Katsuobushi, or dried bonito, is a key ingredient in Japanese cuisine. Unfortunately, in the West we can only get it in flakes—it’s still delicious, but it’s a bit like using pre-grated Parmigiano-Reggiano instead of getting a proper chunk off of the wheel. One of my missions in Japan was to find the real thing. Hearing of my quest (and thinking that I was perhaps ever so slightly weird), my friend Tetsuo-san arranged for us to visit a shop in his neighborhood in Yokohama, Nagano Katsuobushi Ten.
To the uninitiated, katsuobushi might not even look like fish. It might be mistaken for, say, a stick. Or a rock. But no, it’s really tuna (skipjack tuna, to be precise). At a typical katsuobushi shop, you’ll see a wide variety for sale, ranging in price from around ¥1,500 a kilo to over ¥5,000. Mr. Shigekazu Ichinose (pictured), proprietor of Nagano Katsuobushi Ten, explains that this is due to different grades of fish—the best fish for making katsuobushi is young tuna that has a final water content of around ten to 15 percent; lower grades have a higher content of both water and oil. Each piece represents one-quarter of a fish, so there are two pieces from the back and two from the belly. Since the belly has a higher fat content, it produces lesser-quality katsuobushi.
The process of drying the fish requires a total of five to six months. After the fish is caught and gutted, it’s boiled to activate certain bacteria and enzymes in the flesh, then dried in the sun. The boiling and drying process is repeated several times, and then the fish is steamed together with a wood called narakunugi-sakurazai, which imparts a subtle aroma. At this point the fish is called harakabushi, which is mildly scary-looking, as you can see in this photo. Harakabushi can be eaten as is, in udon or soba, and in fact, a similar product is found in other areas along the tuna’s migratory route, such as Papua New Guinea and the Maldive Islands. Only the Japanese, however, age it further to make katsuobushi, which has a more refined and complex flavor.
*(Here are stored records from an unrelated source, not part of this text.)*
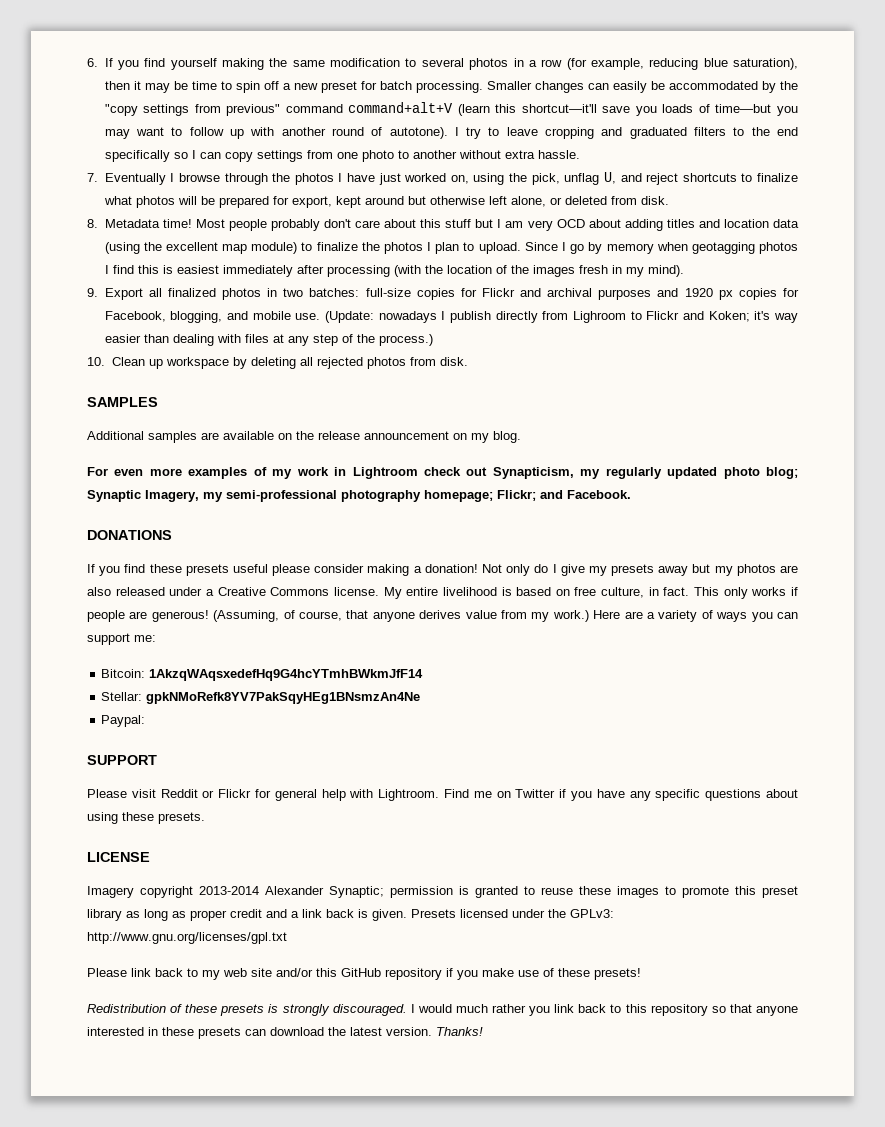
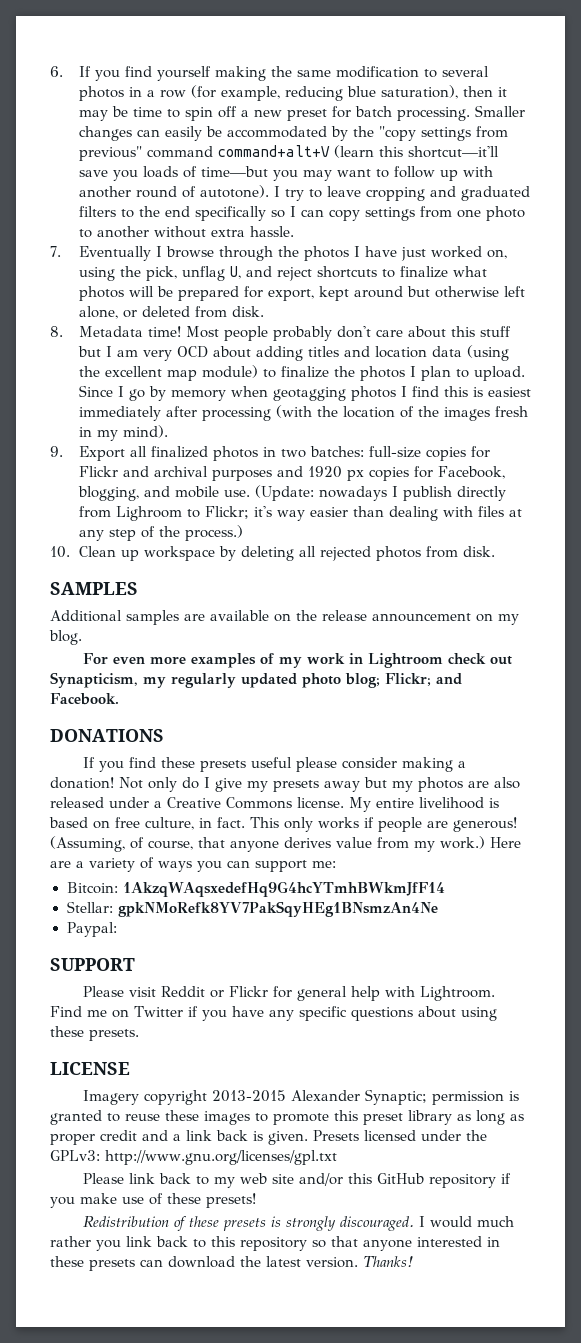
[646,311,750,322] Flickr and Koken; -> [204,506,249,519] Flickr;
[87,490,493,502] Synaptic Imagery, my semi-professional photography homepage; -> (380, 680) none
[199,886,259,895] 2013-2014 -> [212,1090,287,1102] 2013-2015

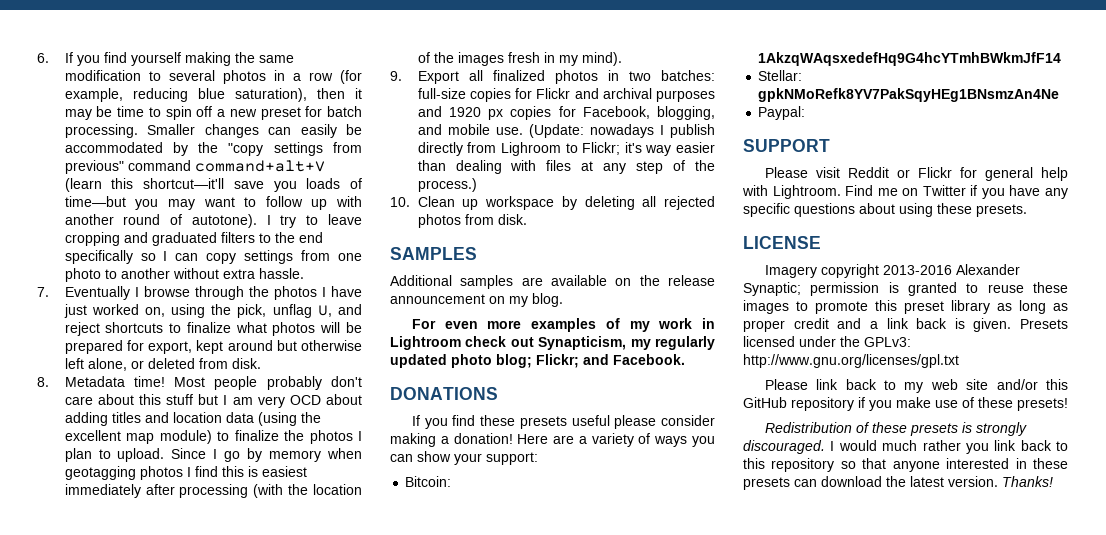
[119,777,520,792] [50,797,499,812] [49,817,517,832] [50,836,485,852] Not only do I give my presets away but my photos are also released under a Creative Commons license. My entire livelihood is based on free culture, in fact. This only works if people are generous! (Assuming, of course, that anyone derives value from my work.) -> (513, 438) none
[255,860,336,872] support me: -> [417,451,538,465] show your support:
[212,1090,287,1102] 2013-2015 -> [882,265,952,275] 2013-2016

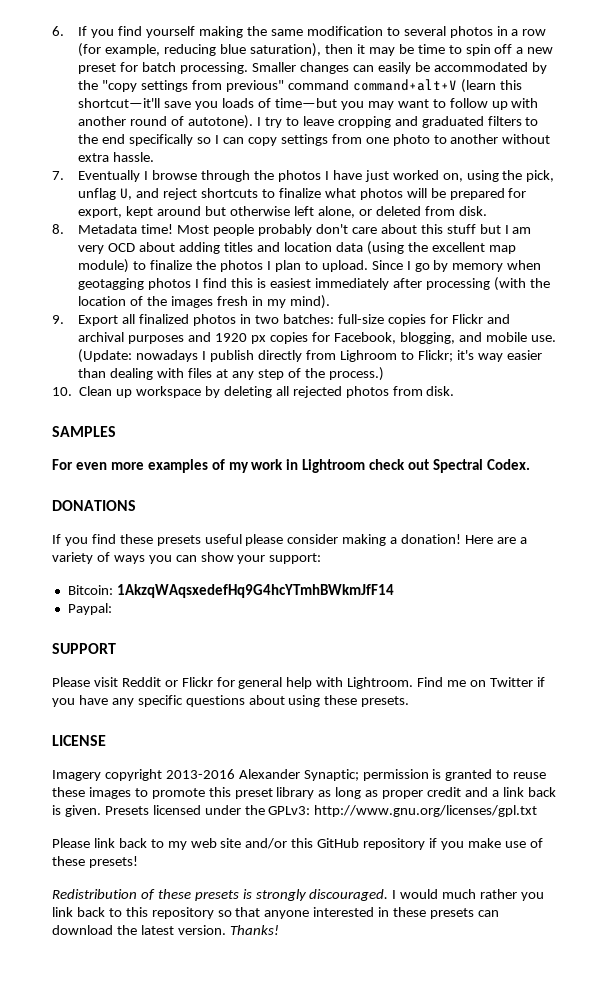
[390,275,715,289] [390,293,563,307] // Additional samples are available on the release announcement on my blog. -> (116, 431) none
[538,336,715,350] [390,354,685,368] Synapticism, my regularly updated photo blog; Flickr; and Facebook. -> [433,459,530,473] Spectral Codex.
[758,70,803,81] [758,88,1060,102] // Stellar: gpkNMoRefk8YV7PakSqyHEg1BNsmzAn4Ne -> (394, 591) none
To achieve this, the harakabushi is aged in high-humidity storage so that it develops a fine mold, which Ichinose-san compares to the bloomy rind on cheese. It’s periodically taken out, dried and placed back into storage, and eventually it ends up looking like the examples in this photo. Sometimes you’ll see it with more mold, and sometimes it’s sold with the mold wiped off, but Ichinose-san says that the mold on the best katsuobushi is very fine and thin. Here are two examples of top-grade katsuobushi: the piece on the right is from the back, while the piece on the left, with a shallow depression running along the length of it where it was gutted, is from the belly.
The piece that he selected for me (from the back, of course) was long and straight—apparently the straight ones are better than the curvy ones, but I don’t know whether this is because it’s easier to shave or for some other qualitative reason. To use it, I imagine that one could employ a truffle shaver or some other similar implement. However, the proper tool is called a katsuobushi-kezuriki, which I was able to purchase from his friend down the street. It’s a box fitted with a sturdy blade that looks like a carpenter’s plane—you hold the katsuobushi lengthwise and shave micro-thin slices that fall down into the drawer below. The thickness and width of the slices can be adjusted according to how much pressure you apply. Now if I can just find a bit of grand cru kombu, or dried kelp, I can become a dashi-making fiend....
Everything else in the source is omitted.